Friday, May 7, 2010

Observation and Sight

As I looked back over the texts that we have read this semester, I decided to focus on the differences between two methods of vision – observation and sight. Tracing the theme through the rest of the blog revealed that it was present, in one form or another, throughout most of our assigned texts. The discussion became even more pertinent when I discovered that the relationship between imagination and reality, two differing visions of life, became extremely important during the Age of Sensibility, which coincides with the publication of the earliest works we studied. Contemporary authors negotiated the relationship between imagination and reality by investigating the role of vision in an individual’s understanding of life, so I am going to look at the effects of observation vs. the effects of sight in some of my favorite works from the semester: Swift’s “The Lady’s Dressing Room,” Wordsworth’s “The Thorn,” Keat’s “Lamia,” Tennyson’s “The Lady of Shallot,” and Doyle’s “The Adventures of Sherlock Holmes.” I think the overarching relationship between these texts is that observation—close analysis and inspection of an object—reveals the concrete facts of life while sight—a glancing, surface level look at one’s surroundings—allows an individual’s imagination to construct reality. When I use these terms, observation and sight, throughout the remainder of my post, these are the definitions to which I am referring. Although this theme manifests in each texts, the authors have modified the effects of the two methods of vision to produce unique commentaries on the relationship between imagination and reality.

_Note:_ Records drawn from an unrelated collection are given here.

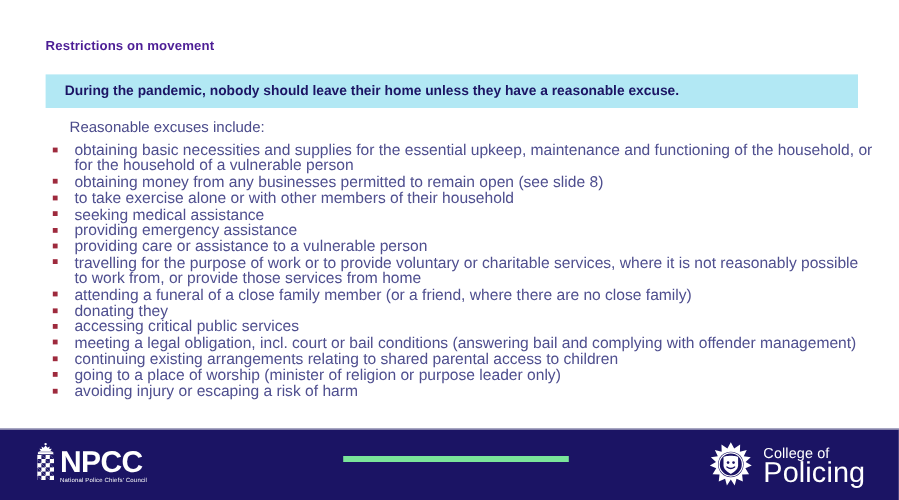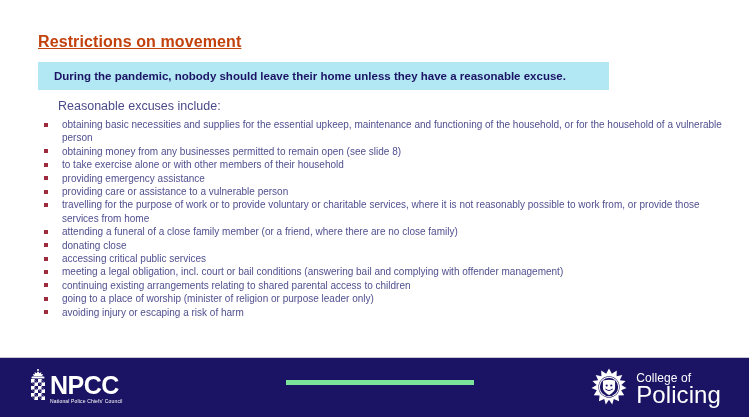"Restrictions on movement" .slide-title { color: #c2410c -> #4c1d95; font-size: 16px -> 11px; text-decoration: underline -> none }
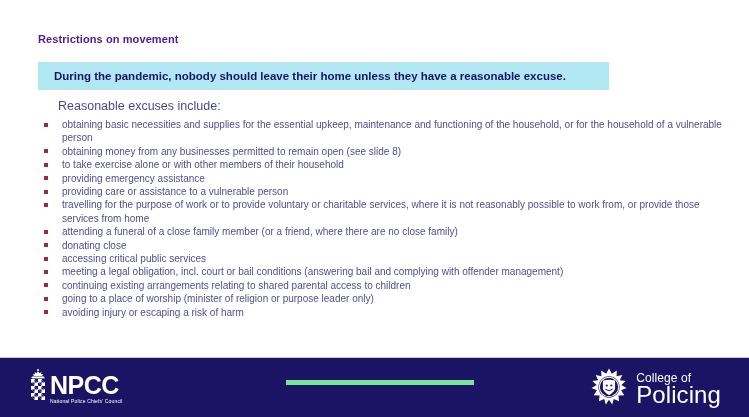"During the pandemic, nobody should" .banner { width: 571px -> 677px }
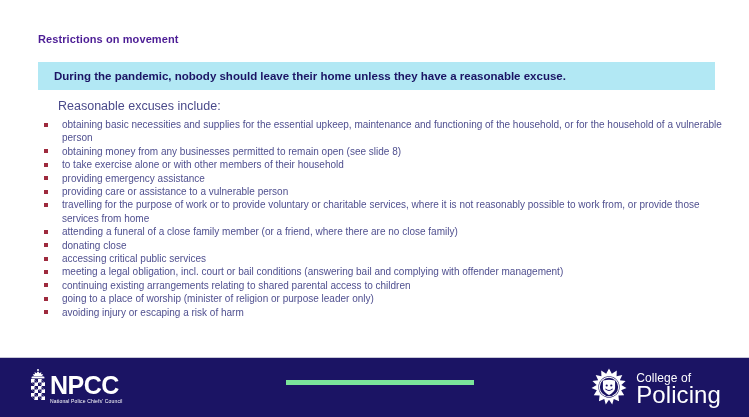"obtaining basic necessities and supplies" .bullet-item { font-size: 10px -> 13px }
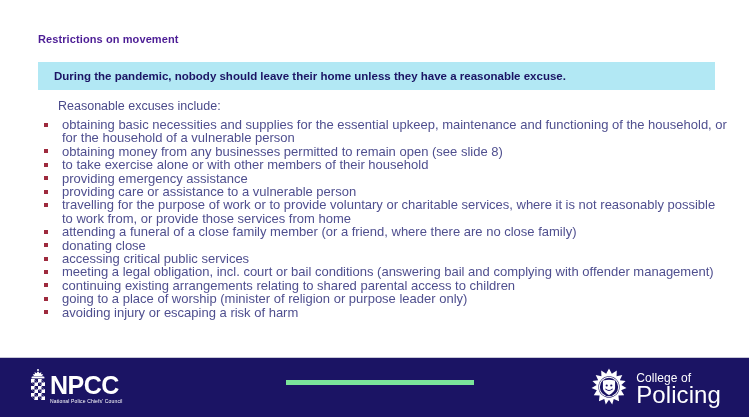"seeking medical assistance" li.bullet-item { html: none -> <li> <span></span> <span>seeking medical assistance</span> </li> }
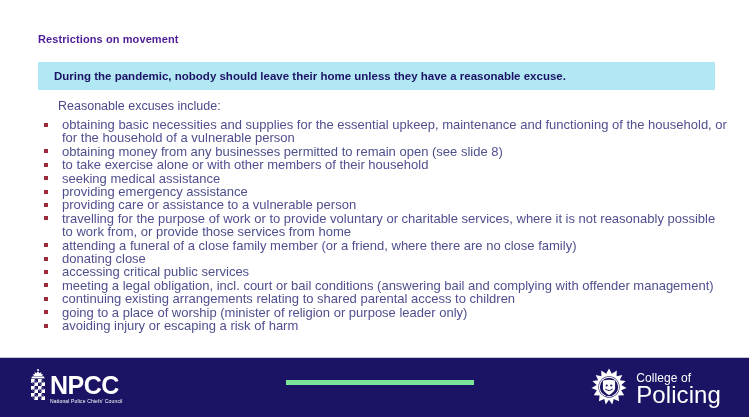"donating close" span.bullet-text { text: close -> they }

My initial interest in vision was sparked by our class discussion of “The Adventures of Sherlock Holmes” and the differing capacities of Holmes and Watson to solve mysteries. Although Holmes and Watson hear each case together, Watson is only able to assess the victim on the surface level while Holmes observes each minute detail to gain insight into the victim’s life. Holmes is described as “the most perfect reasoning and observing machine” as a “sensitive instrument, or...[a] high power [lens]” (Doyle 1). Thus, reason and observation are inherently related in Holmes, allowing him to solve cases in a scientific manner, which is alluded to by Doyle’s metaphor between the detective and technical instruments. Holmes implies that observation is a learned ability when he critiques Watson: “You see, but you do not observe. The distinction is clear” (4). The verb, “do,” gives Watson agency; it is his choice to see but not observe rather than a natural inability. Yet, when Watson correctly observes the evidence, for instance the stationary of the Bohemian king, he is unable to come to the correct conclusion, assuming that the imprinted letters are the initials of an individual rather than the symbol of a paper company. As the narrator of the short stories, Watson’s inability to solve a mystery effectively engages the audience by placing them in suspense; although they can observe all that Watson does, they must wait for Holmes to reveal the solution.

Doyle withholds information from the audience in an appeal to the Victorian interest in visual illusions, which pervaded the scientific sphere as well as domestic households during the era. Just like Doyle demonstrates, Helen Groth notes, in her article “Domestic Phantasmagoria: The Victorian Literary Domestic and Experimental Visuality,” that authors began to use optical metaphors to convey “perceptual and psychological phenomena.” She argues that these literary techniques reflect a Victorian skepticism of visual perception and their increasing engagement with illusions in order to test their rationality. Thus, Doyle’s mysteries provide an opportunity for the audience to engage in detective work, as Watson, and practice their rationality. Because Watson, and thus the reader, is Holmes confidant and usually the first to learn the truth behind the mystery, Peter notes that Victorian audiences felt as if they were part of an inside joke, which added to the pleasure and entertainment of gaining Holmes’ insight. Groth also references Crary’s argument that the Victorian era is “an exemplary moment in the history of vision’s transition from “a privileged form of knowing” into an embodied ‘object of knowledge’ housed within an individual nervous and cognitive system,” which is reflected by the ability of the masses to engage in unraveling a mystery with Holmes.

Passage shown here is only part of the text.